February 07, 2014
On 2/7/2014 2:27 AM, dennis luehring wrote:
> Am 07.02.2014 10:13, schrieb Walter Bright:
>> 1. It's set up to fit into two registers on 64 bit code. This means it can be
>> passed/returned from functions in registers. When I used this in my own code,
>> high speed was the top priority, and this made a difference.
>
> did you also test the codegen of ldc and gdc - or is this optimization
> only "working" for dmd?

It's part of the C ABI.

February 07, 2014
Do you want this to included into review queue for formal voting?
February 07, 2014
On Friday, 7 February 2014 at 08:24:39 UTC, Walter Bright wrote:
> https://github.com/D-Programming-Language/phobos/pull/1911
>
> This adds a package std.buffer, and the first entry in that package, std.buffer.scopebuffer.
>
> ScopeBuffer is an OutputRange that sits on the stack, and overflows to malloc/free. It's designed to help in eliminating gc allocation by lower level functions that return buffers, such as std.path.buildPath(). With some judicious user tuning of the initial stack size, it can virtually eliminate storage allocation.
>
> Using it is @system, but the user of ScopeBuffer can be @trusted.
>
> An output range like this is a precursor to eliminating the excessive gc use by functions such as buildPath().

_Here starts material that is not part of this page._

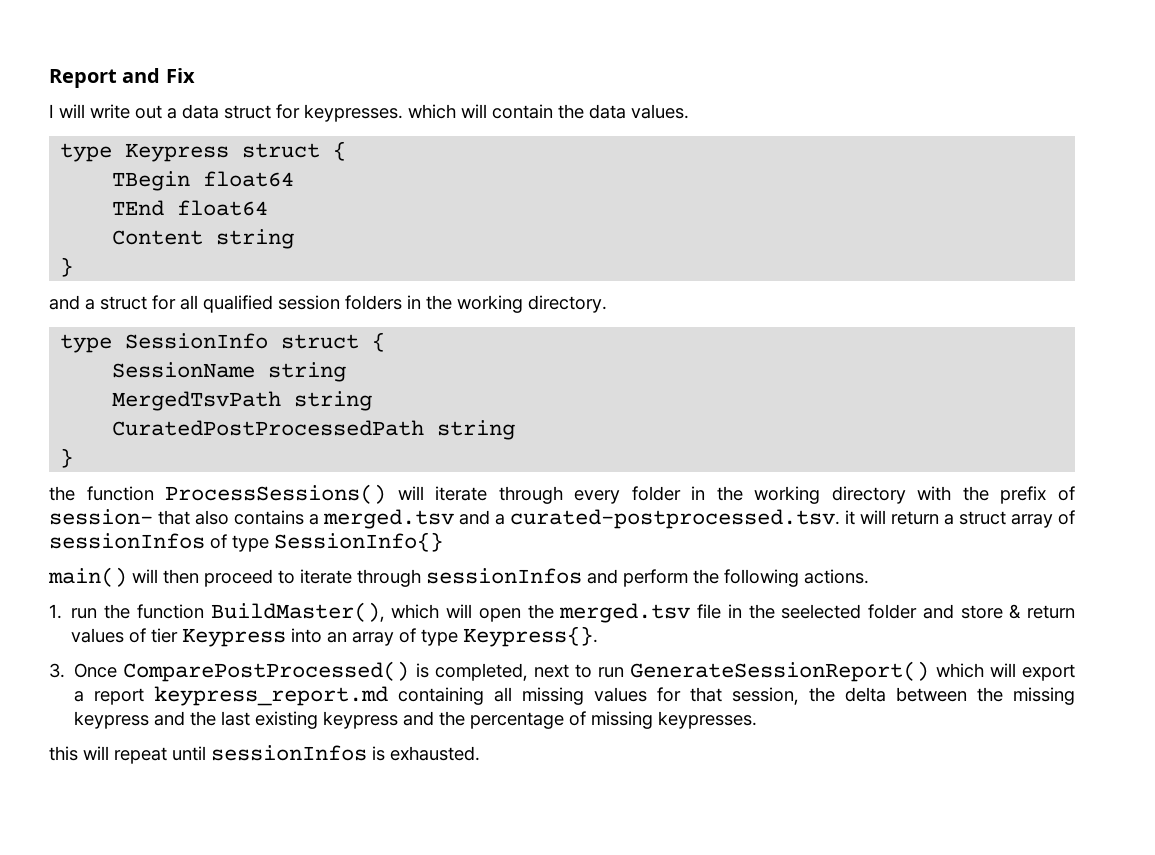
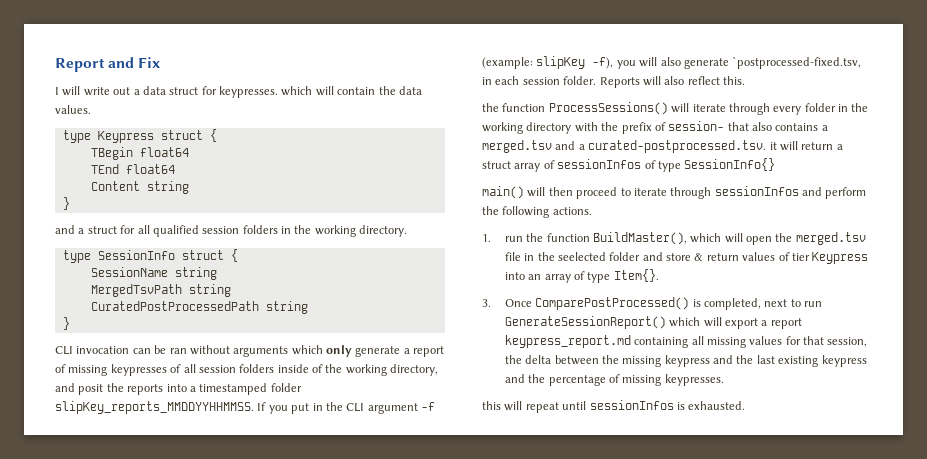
+ CLI invocation can be ran without arguments which only generate a report of missing keypresses of all session folders inside of the working directory, and posit the reports into a timestamped folder slipKey_reports_MMDDYYHHMMSS. If you put in the CLI argument -f (example: slipKey -f), you will also generate `postprocessed-fixed.tsv, in each session folder. Reports will also reflect this.
- 1. run the function BuildMaster(), which will open the merged.tsv file in the seelected folder and store & return values of tier Keypress into an array of type Keypress{}.
+ 1. run the function BuildMaster(), which will open the merged.tsv file in the seelected folder and store & return values of tier Keypress into an array of type Item{}.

Wasn't there a simple composed Allocator from std.allocator that did exactly this? Composing InSituAllocator with Mallocator through FallbackAllocator or something.
February 07, 2014
On 2/7/2014 3:00 AM, Dicebot wrote:
> Do you want this to included into review queue for formal voting?

Sure.
February 07, 2014
On 2/7/2014 3:05 AM, Jakob Ovrum wrote:
> Wasn't there a simple composed Allocator from std.allocator that did exactly
> this? Composing InSituAllocator with Mallocator through FallbackAllocator or
> something.

I don't know anything about that.
February 07, 2014
On Friday, 7 February 2014 at 10:29:07 UTC, Walter Bright wrote:
> On 2/7/2014 2:02 AM, Lars T. Kyllingstad wrote:
>> I don't understand.  Even if your workspace is stack-based or malloc-ed, you
>> still need that one GC allocation for the return value, no?
>
> If you have a path with 20 entries in it, and don't find the file, you do zero allocations instead of 20. If you find the file, that's do one allocation instead of 20/2 (on average), and you might be able to avoid that by passing it upwards, too :-)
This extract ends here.